** Aim of the task **
Your reproduction of the entries should be exact and should contain no pictures.

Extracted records
□ □ □ □ □

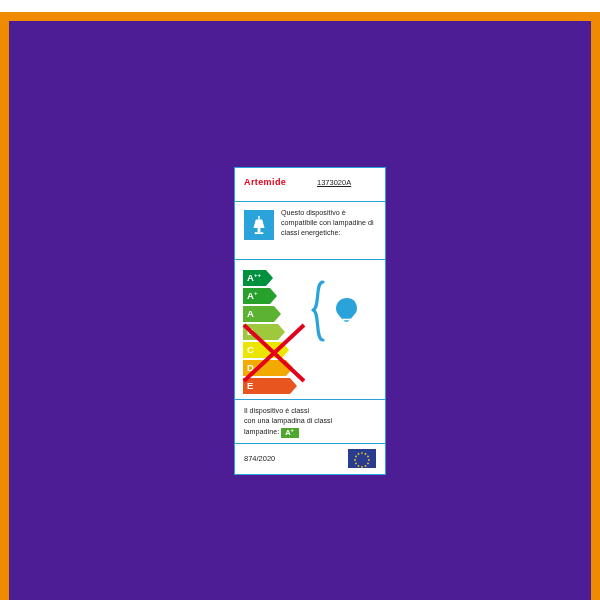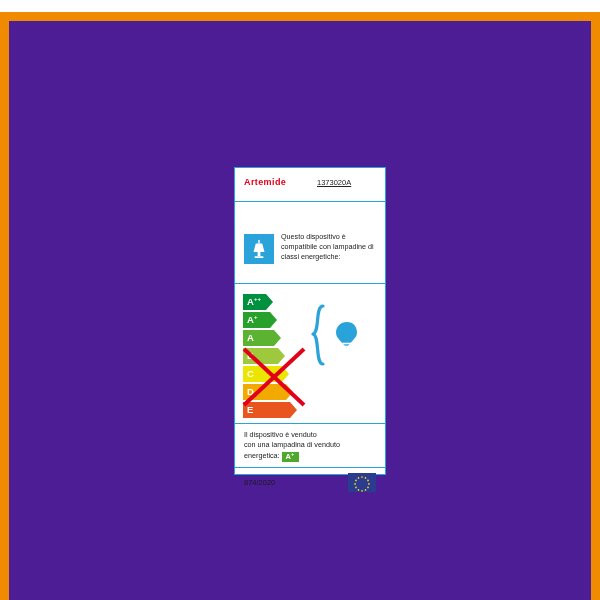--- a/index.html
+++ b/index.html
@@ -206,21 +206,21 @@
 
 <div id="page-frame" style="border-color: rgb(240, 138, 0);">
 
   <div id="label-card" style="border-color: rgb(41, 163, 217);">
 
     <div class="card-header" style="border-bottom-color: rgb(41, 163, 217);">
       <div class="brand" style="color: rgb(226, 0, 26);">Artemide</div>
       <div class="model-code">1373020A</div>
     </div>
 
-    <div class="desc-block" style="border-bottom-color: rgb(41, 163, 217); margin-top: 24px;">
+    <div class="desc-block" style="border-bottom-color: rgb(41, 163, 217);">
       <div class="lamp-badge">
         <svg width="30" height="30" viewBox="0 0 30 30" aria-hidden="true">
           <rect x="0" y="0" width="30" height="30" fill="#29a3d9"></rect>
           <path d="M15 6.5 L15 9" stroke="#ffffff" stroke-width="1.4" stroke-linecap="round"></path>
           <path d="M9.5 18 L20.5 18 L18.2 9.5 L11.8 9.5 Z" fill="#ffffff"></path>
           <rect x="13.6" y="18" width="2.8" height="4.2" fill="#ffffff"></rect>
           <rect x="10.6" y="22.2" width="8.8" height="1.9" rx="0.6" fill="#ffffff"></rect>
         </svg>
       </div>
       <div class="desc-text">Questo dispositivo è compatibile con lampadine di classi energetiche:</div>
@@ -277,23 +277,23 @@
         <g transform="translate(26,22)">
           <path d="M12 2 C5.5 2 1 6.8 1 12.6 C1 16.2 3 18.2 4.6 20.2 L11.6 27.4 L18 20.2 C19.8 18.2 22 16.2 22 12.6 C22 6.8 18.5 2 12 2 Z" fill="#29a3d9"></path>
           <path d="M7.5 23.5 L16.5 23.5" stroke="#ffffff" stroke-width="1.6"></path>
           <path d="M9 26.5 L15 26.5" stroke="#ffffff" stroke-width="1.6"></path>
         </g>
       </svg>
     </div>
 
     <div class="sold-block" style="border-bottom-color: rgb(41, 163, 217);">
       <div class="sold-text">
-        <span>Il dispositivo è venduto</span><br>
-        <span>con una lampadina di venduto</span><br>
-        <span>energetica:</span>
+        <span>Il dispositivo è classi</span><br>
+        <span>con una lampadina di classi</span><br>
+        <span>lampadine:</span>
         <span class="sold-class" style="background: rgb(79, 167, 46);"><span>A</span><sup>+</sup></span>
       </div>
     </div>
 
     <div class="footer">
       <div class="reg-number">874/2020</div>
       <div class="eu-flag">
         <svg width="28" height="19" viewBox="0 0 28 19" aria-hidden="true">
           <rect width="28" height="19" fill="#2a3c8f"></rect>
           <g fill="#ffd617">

□ □ □ □ □

** Task response **
--- a/index.html
+++ b/index.html
@@ -206,21 +206,21 @@
 
 <div id="page-frame" style="border-color: rgb(240, 138, 0);">
 
   <div id="label-card" style="border-color: rgb(41, 163, 217);">
 
     <div class="card-header" style="border-bottom-color: rgb(41, 163, 217);">
       <div class="brand" style="color: rgb(226, 0, 26);">Artemide</div>
       <div class="model-code">1373020A</div>
     </div>
 
-    <div class="desc-block" style="border-bottom-color: rgb(41, 163, 217); margin-top: 24px;">
+    <div class="desc-block" style="border-bottom-color: rgb(41, 163, 217);">
       <div class="lamp-badge">
         <svg width="30" height="30" viewBox="0 0 30 30" aria-hidden="true">
           <rect x="0" y="0" width="30" height="30" fill="#29a3d9"></rect>
           <path d="M15 6.5 L15 9" stroke="#ffffff" stroke-width="1.4" stroke-linecap="round"></path>
           <path d="M9.5 18 L20.5 18 L18.2 9.5 L11.8 9.5 Z" fill="#ffffff"></path>
           <rect x="13.6" y="18" width="2.8" height="4.2" fill="#ffffff"></rect>
           <rect x="10.6" y="22.2" width="8.8" height="1.9" rx="0.6" fill="#ffffff"></rect>
         </svg>
       </div>
       <div class="desc-text">Questo dispositivo è compatibile con lampadine di classi energetiche:</div>
@@ -277,23 +277,23 @@
         <g transform="translate(26,22)">
           <path d="M12 2 C5.5 2 1 6.8 1 12.6 C1 16.2 3 18.2 4.6 20.2 L11.6 27.4 L18 20.2 C19.8 18.2 22 16.2 22 12.6 C22 6.8 18.5 2 12 2 Z" fill="#29a3d9"></path>
           <path d="M7.5 23.5 L16.5 23.5" stroke="#ffffff" stroke-width="1.6"></path>
           <path d="M9 26.5 L15 26.5" stroke="#ffffff" stroke-width="1.6"></path>
         </g>
       </svg>
     </div>
 
     <div class="sold-block" style="border-bottom-color: rgb(41, 163, 217);">
       <div class="sold-text">
-        <span>Il dispositivo è venduto</span><br>
-        <span>con una lampadina di venduto</span><br>
-        <span>energetica:</span>
+        <span>Il dispositivo è classi</span><br>
+        <span>con una lampadina di classi</span><br>
+        <span>lampadine:</span>
         <span class="sold-class" style="background: rgb(79, 167, 46);"><span>A</span><sup>+</sup></span>
       </div>
     </div>
 
     <div class="footer">
       <div class="reg-number">874/2020</div>
       <div class="eu-flag">
         <svg width="28" height="19" viewBox="0 0 28 19" aria-hidden="true">
           <rect width="28" height="19" fill="#2a3c8f"></rect>
           <g fill="#ffd617">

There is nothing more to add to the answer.